You can verify whether logs are reaching the SIEM system by using the Last Successful Ingestion and Last Collection metrics. These metrics confirm the last time data was successfully delivered. Additionally, the Ingestion Volume metrics (per source and per log type) show you the amount of data being ingested.
Are my logs being parsed correctly?
To confirm correct parsing, check the Last Normalization Time metric. This metric indicates when the last successful transformation from raw log into a UDM event occurred.
Why is ingestion or parsing not happening?
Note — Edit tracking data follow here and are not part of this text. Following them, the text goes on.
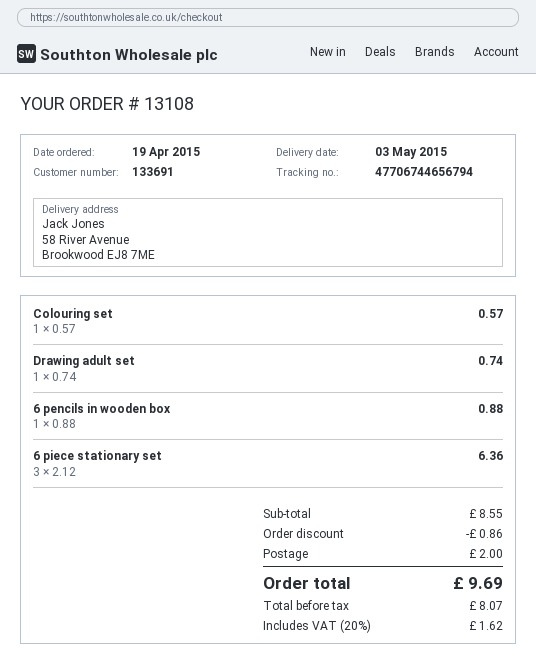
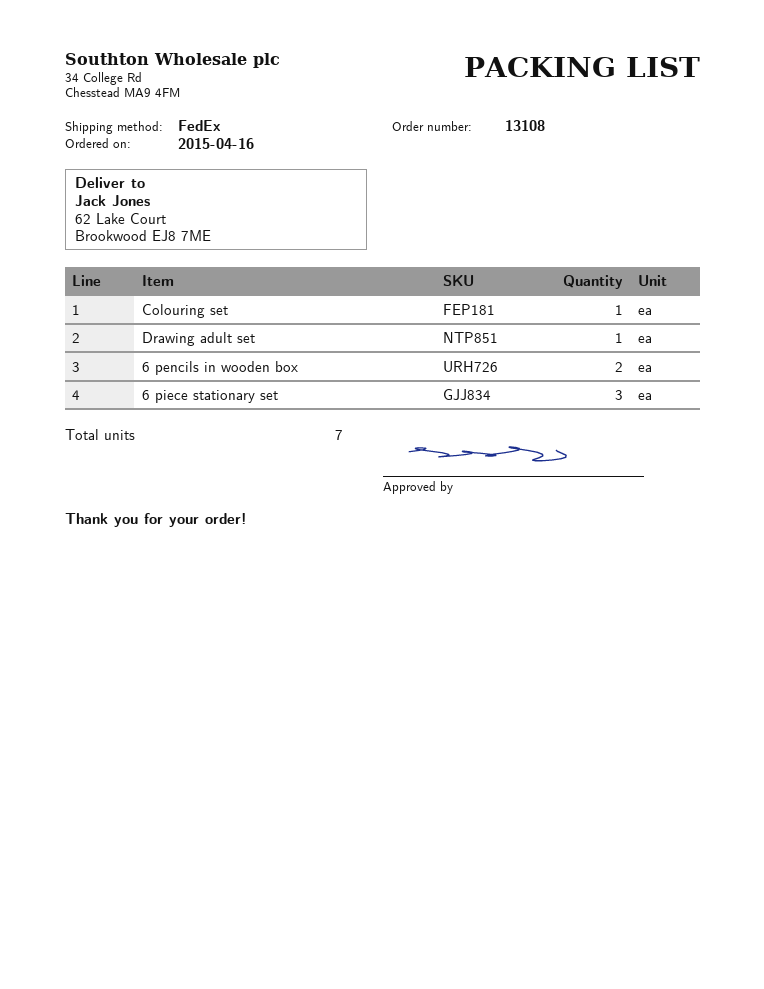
order date: 2015-04-19 -> 2015-04-16
ship to: 58 River Avenue, Brookwood EJ8 7ME -> 62 Lake Court, Brookwood EJ8 7ME
6 pencils in wooden box: 1 -> 2

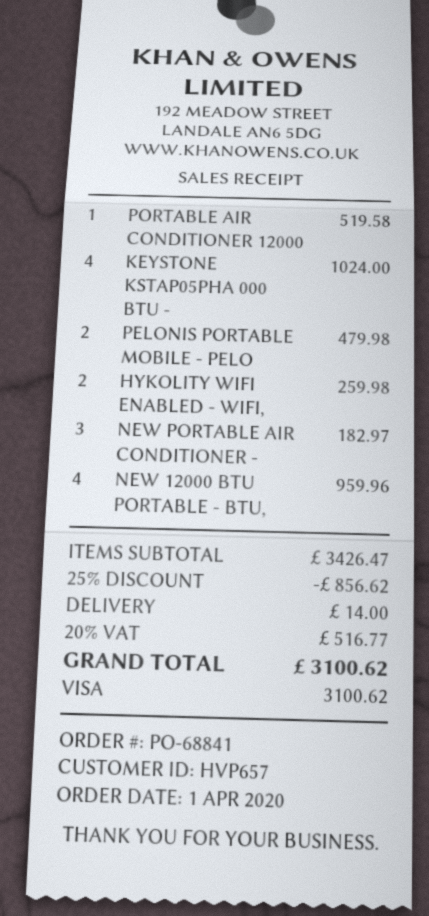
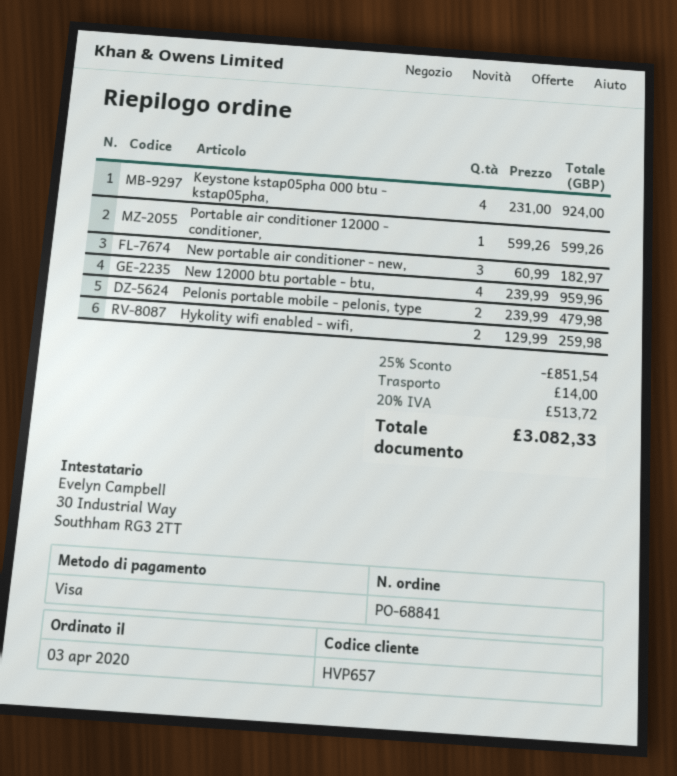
order date: 2020-04-01 -> 2020-04-03
PORTABLE AIR CONDITIONER 12000: 1 for 519.58 -> 1 for 599.26
KEYSTONE KSTAP05PHA 000 BTU -: 4 for 1024.00 -> 4 for 924.00
discount: 25% = 856.62 -> 25% = 851.54
tax: 20% = 516.77 -> 20% = 513.72
total: 3100.62 -> 3082.33

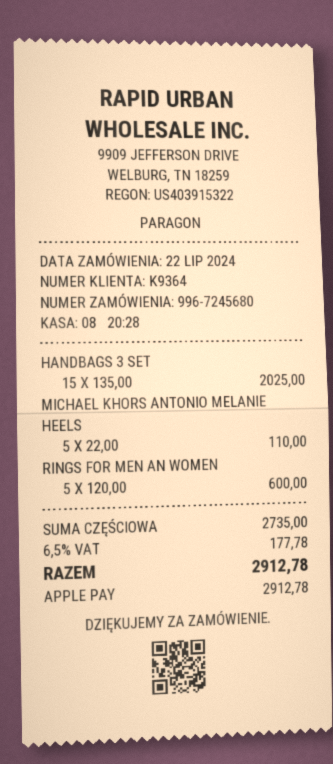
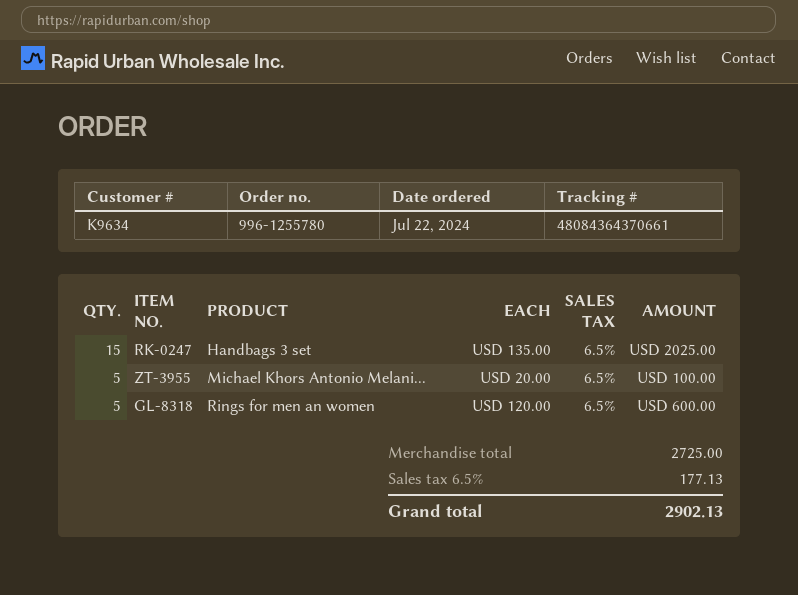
order number: 996-7245680 -> 996-1255780
customer number: K9364 -> K9634
MICHAEL KHORS ANTONIO MELANIE HEELS: 5 x 22.00 = 110.00 -> 5 x 20.00 = 100.00
subtotal: 2735.00 -> 2725.00
tax: 6.5% = 177.78 -> 6.5% = 177.13
total: 2912.78 -> 2902.13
The text in the Issue column identifies specific problems. This helps pinpoint actionable errors and non-actionable errors. The text Forbidden 403: Permission denied is an example of an actionable error, where the auth account provided in the feed configuration lacks required permissions. The text Internal_error is an example of a non-actionable error, where the recommended action is to open a support case with Google SecOps.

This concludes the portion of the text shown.